So why did this random nobody enjoy it so much? I couldn't wrap my head around it and it had to be the biggest anomaly in my life since I'd first laid eyes on him. Sure, he was hot-to-trot and all, but the newspaper thing is what really got me in trouble.

So I'm writing this essay to make sense of it, not only to me, but to you. And you know who you are. Don't think otherwise or I'll make sure to shove this down your throat.

But back to my story.

Like I did every day, I threw out my coffee cup in the garbage disposal right by him. For the readers out there, I'll call him Inuyasha. I didn't learn his actual name until a few days later, but that information can't be released anyways. Today is the day, I thought, telling myself that on this particular morning, I was going to ask him what the hell was so intriguing about the Toronto Star.

And, like I did every day, I lost the nerve, looked at the ground, and pretended like I didn't watch him every morning like I had since sixty-two days ago.

And yes, I'm counting. It will be one-hundred days as of today, which is why I think I've finally gotten a bit of a backbone.

But on this day, I wasn't able to go unnoticed by his golden eyes. No, not because I'm The One, but because I'm just another girl at the coffee shop. I bet you, Inuyasha, never realized that we'd entered and exited at the same time for over two months. Oh, but now I'm rambling again.
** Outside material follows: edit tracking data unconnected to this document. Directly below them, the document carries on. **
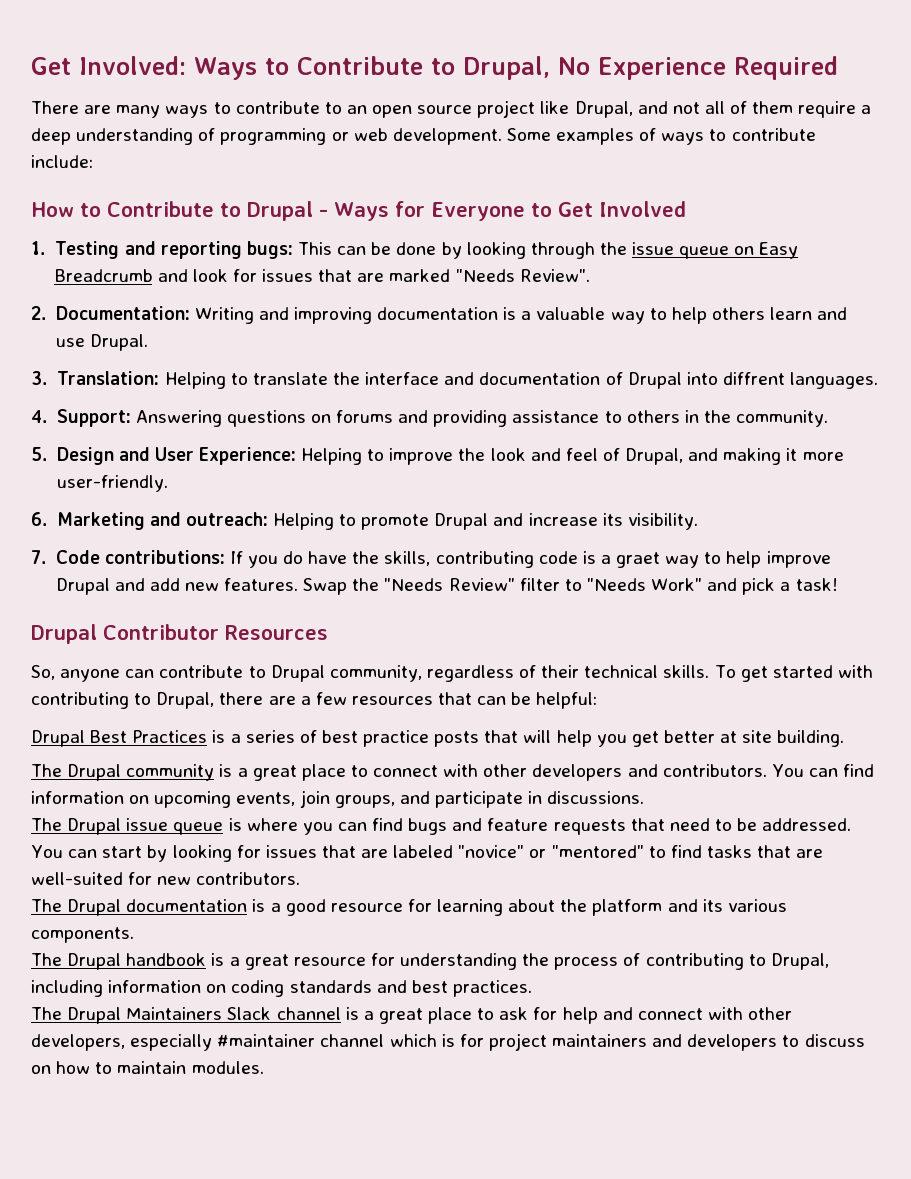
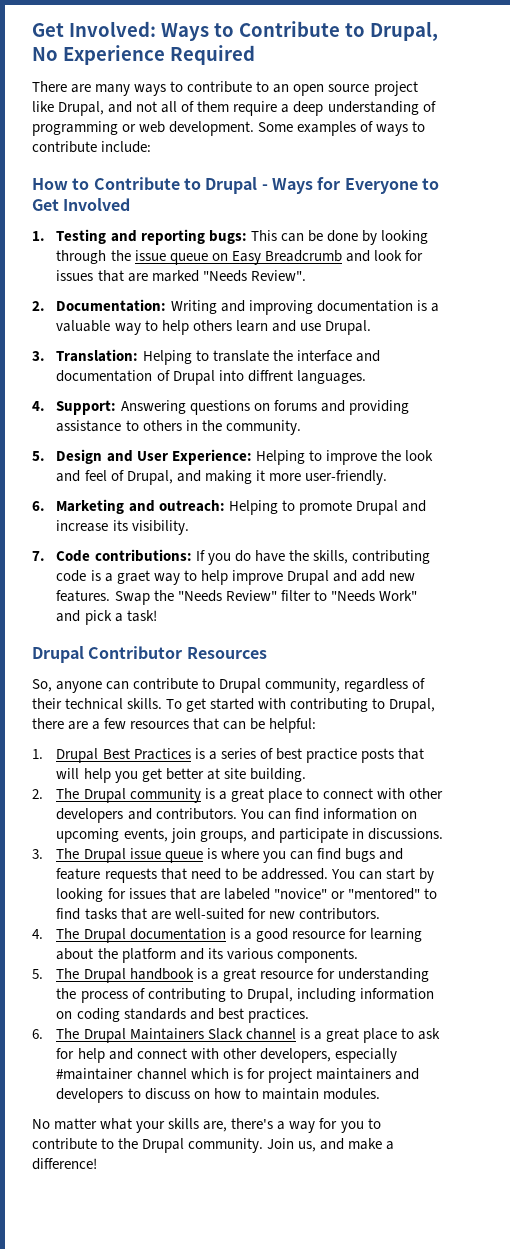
- Drupal Best Practices is a series of best practice posts that will help you get better at site building.
+ 1. Drupal Best Practices is a series of best practice posts that will help you get better at site building.
- The Drupal community is a great place to connect with other developers and contributors.
+ 2. The Drupal community is a great place to connect with other developers and contributors.
- The Drupal issue queue is where you can find bugs and feature requests that need to be addressed.
+ 3. The Drupal issue queue is where you can find bugs and feature requests that need to be addressed.
- The Drupal documentation is a good resource for learning about the platform and its various components.
+ 4. The Drupal documentation is a good resource for learning about the platform and its various components.
- The Drupal handbook is a great resource for understanding the process of contributing to Drupal, including information on coding standards and best practices.
+ 5. The Drupal handbook is a great resource for understanding the process of contributing to Drupal, including information on coding standards and best practices.
- The Drupal Maintainers Slack channel is a great place to ask for help and connect with other developers, especially #maintainer channel which is for project maintainers and developers to discuss on how to maintain modules.
+ 6. The Drupal Maintainers Slack channel is a great place to ask for help and connect with other developers, especially #maintainer channel which is for project maintainers and developers to discuss on how to maintain modules.
+ No matter what your skills are, there's a way for you to contribute to the Drupal community. Join us, and make a difference!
As I looked down at the floor, trying so hard not to look at Inuyasha, a poor server with a large tray filled with coffee, espressos and lattés crashed into me.

"I'm so sorry!" she exclaimed, staring at me in complete horror. I was lucky it was so cold in blasted Toronto, because my jacket took most of the liquid. It didn't burn me because nothing landed directly on my skin.

But it did on – you guessed it – Inuyasha.

"What the hell?"

Now, for a gentleman I had observed for months, I would have thought he was...a little less foul mouthed. Maybe, you know, British or Australian with a yummy-scrumptious accent?

"Are you okay, Sir?" the server asked, her face red. She quickly got napkins and helped dried his jacket. Others came over to help, but oh no, he wanted to be a pain in the ass.

"You've already ruined it, so don't bother trying to do anything else. Just go back to work," he said roughly.

The server looked like she was going to be in tears. She bit her lower lip and then left, probably to get a mop and broom for the glass and spilt drinks.

"You jerk!" I announced, glaring at him. "If maybe you put that stupid paper down, you would've seen it coming and used it to protect you!"

He looked at me like I had six heads.

"At least be nice to her. She's obviously very sorry," I added, taken aback by his lack of interest.

And, typically, Inuyasha ignored me.

"You're one fine class-act, you are," I scoffed and turned to help the server bent on the ground. She smiled and shrugged at me when I gave him another dirty look.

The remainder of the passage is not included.